Jean Francois Antoine Vanier, 90.  Born in Geneva the son of the Governor General of Canada, he considered becoming a Catholic priest and taught philosophy at the University of Toronto.  In his 30s, on a trip to France, he was shocked at the conditions in the French asylums that he visited.  He went on to found L’Arche International, a community of people some with mental disabilities and some without who lived and worked together.  In time, it grew to include people with physical disabilities, and spread to 154 communities in 38 countries.  He wrote 30 books on religion, disability, normality, success, and tolerance and was awarded the Templeton Prize in 2015.

Burton Richter, 87.  Nobel Laureate who shared the discovery of an atomic particle, the “charm quark” (that’s its name, I’m not joking).  He designed, financed, and built the high-energy particle accelerator that he used to make his discovery.

James Mirrlees, 82.  Nobel Laureate in economics for his exploration of how information asymmetry affects individual behavior and economic policy—think real estate, health insurance, investing, welfare, and employee motivation.

Millard Fuller, 74.  A self-made millionaire, he gave away his wealth to start Habitat for Humanity.  “We want to make it socially, politically, morally and religiously unacceptable to have substandard housing and homelessness,” he said.

Pamela Henry, 68.  Polio’s last poster child.  She developed polio as an infant, and became the poster child for the March of Dimes in 1959—the last time one was chosen.  When she met Walter Cronkite in the newsroom, in front of his trademark world map, she went up to it and used her crutch to do a weather forecast.  Cronkite loved it.  She went on to become the first female TV reporter in the Oklahoma City market and went on to become news director Oklahoma’s PBS station.  One of her colleagues described first meeting her in the middle of a 3-alarm fire: “She came wading through three feet of water, on crutches, holding a microphone in her teeth.”  What doesn’t kill you makes you stronger.

Sergio Marchionne, 66.  CEO who turned around two major auto corporations, Chrysler and Fiat. He was also chairman of Ferrari and Maserati.

Paul Allen, 65.  Co-founder of Microsoft, he became a billionaire philanthropist who invested in conservation, space travel, and professional sports.

Hanabi-ko “Koko”, 46.  OK, so she is not a human.  Koko the Gorilla was born on Independence Day (her given name means “fireworks child”), and when still an infant learned Gorilla Sign Language from Penny Patterson.  She became the ambassador for her species to humans, and over the years became friends with Fred Rogers, Betty White, and Robin Williams.

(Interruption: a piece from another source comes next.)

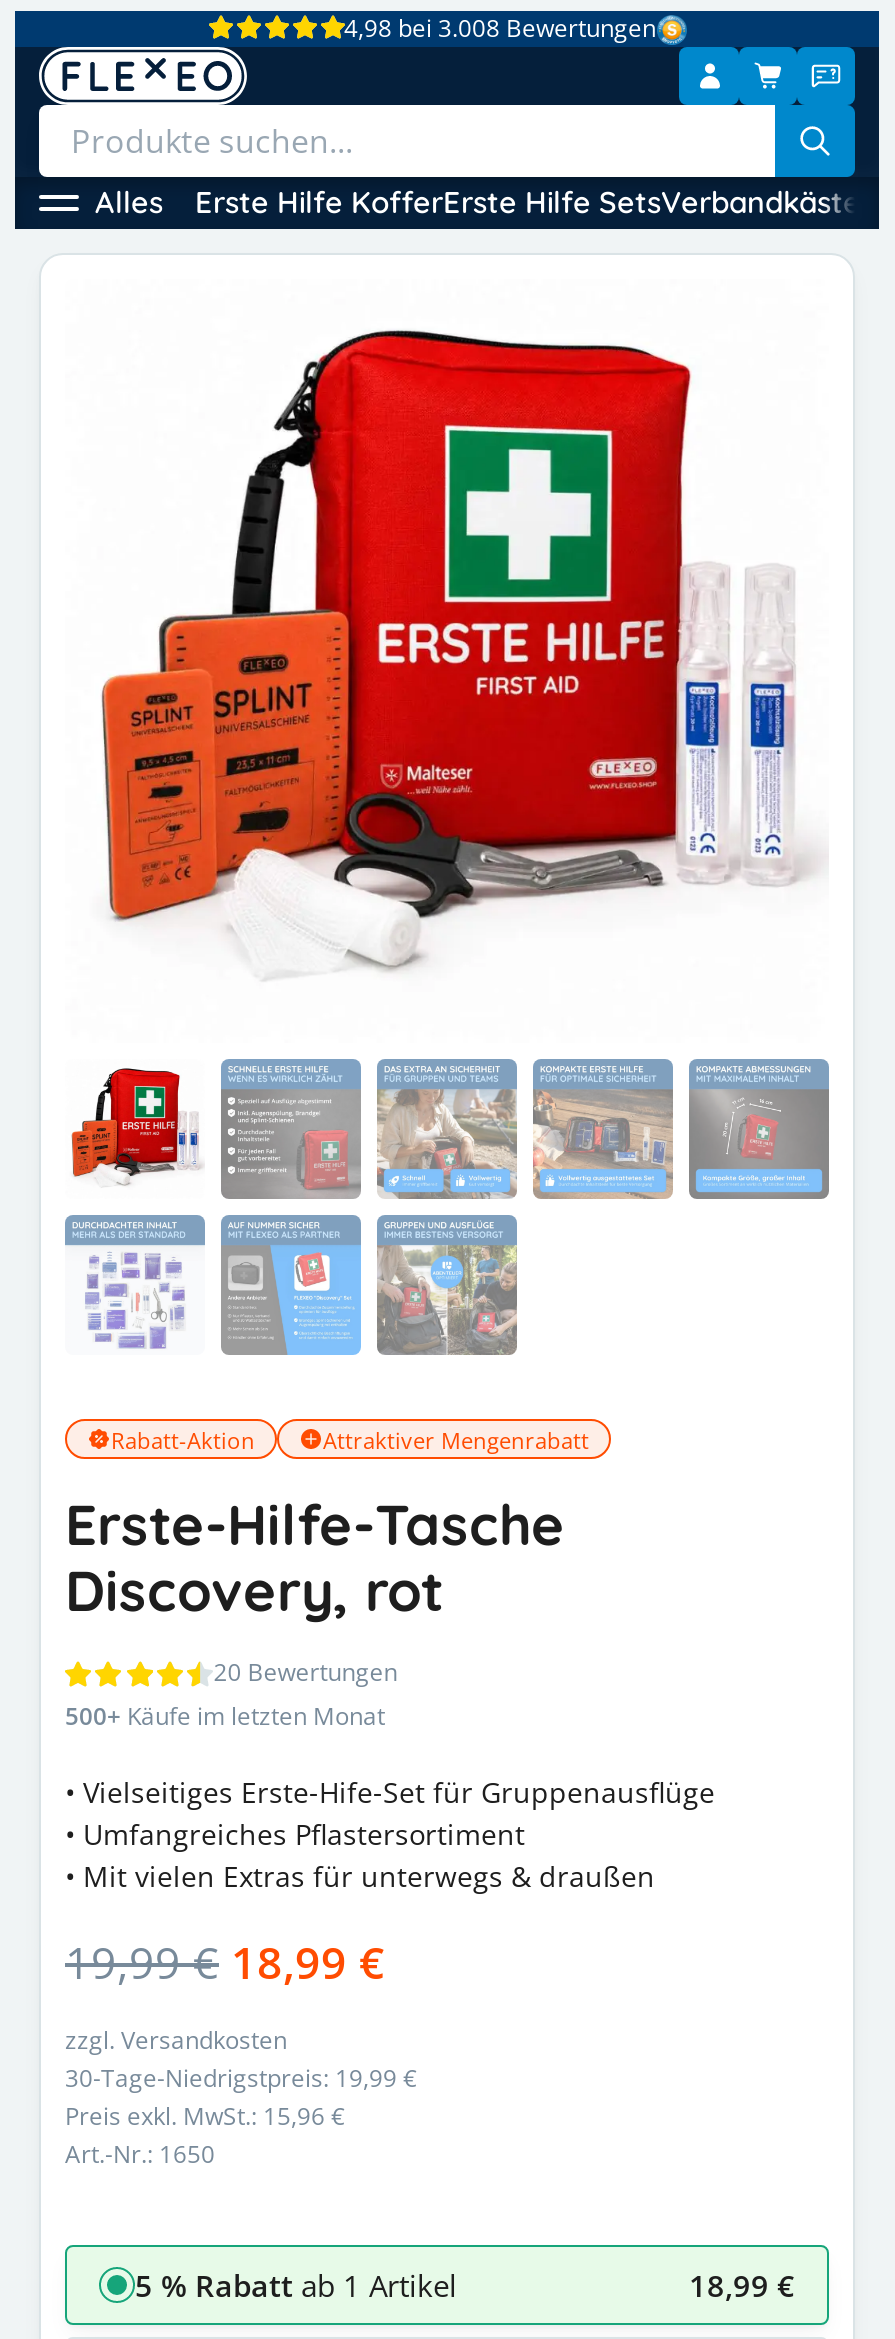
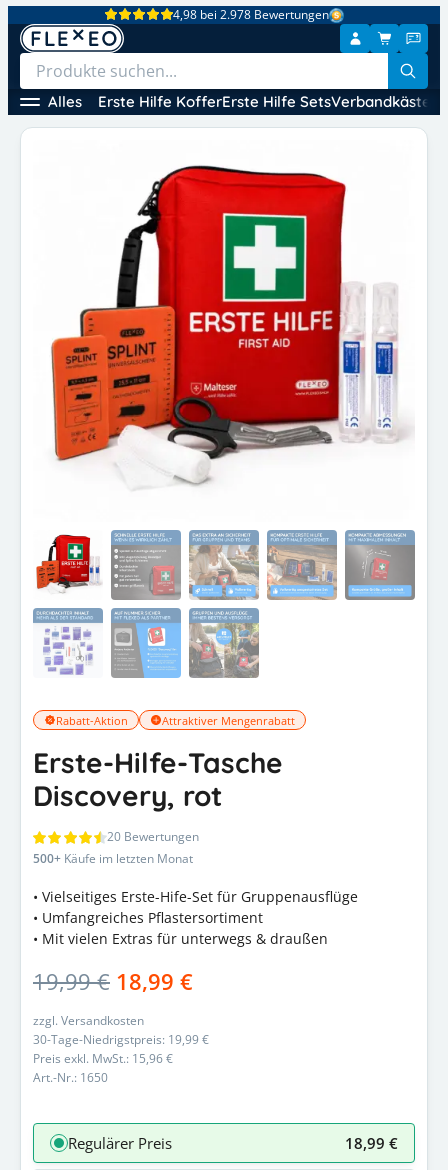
- 4,98 bei 3.008 Bewertungen
+ 4,98 bei 2.978 Bewertungen

- 5 % Rabatt ab 1 Artikel
+ Regulärer Preis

And, thinking about all these people who worked and shared their gifts to build the community, this is probably a good time to receive in gratitude the Offering.  While the baskets are passed around, let me mention another who died this year.  Doris Kappelhoff, 97.  You know her as Doris Day.  She had three very successful careers, as a singer, an actress, and animal rights activist.  She recorded more than 650 songs, was the top US box office draw four times (one of eight to do so), and after retiring from performing she founded the Doris Day Animal Foundation.  She started out to be a dancer, but broke her leg in a car accident when she was 15.  While she was recuperating, she listened to the songs of Ella Fitzgerald on the radio and refined here talent for singing.  Let’s listen to one of her number-one hits, “Sentimental Journey.”

 

Writers

Herman Wouk, 103.  He won the Pulitzer for The Caine Mutiny, and then went on to write Winds of War and War and Remembrance.  He also wrote This Is My God, an explanation of Modern Orthodox Judaism, written for Jews and goys alike.

Betty Ballantine, 99.  With her husband, Ian, she transformed American reading habits by introducing inexpensive paperback books.  In 1939, they established the US division of the paperback house, Penguin Books.  They went on to found Bantam Books and Ballantine Books.  Her role was primarily on the editorial side, where among other things she nurtured science fiction writers.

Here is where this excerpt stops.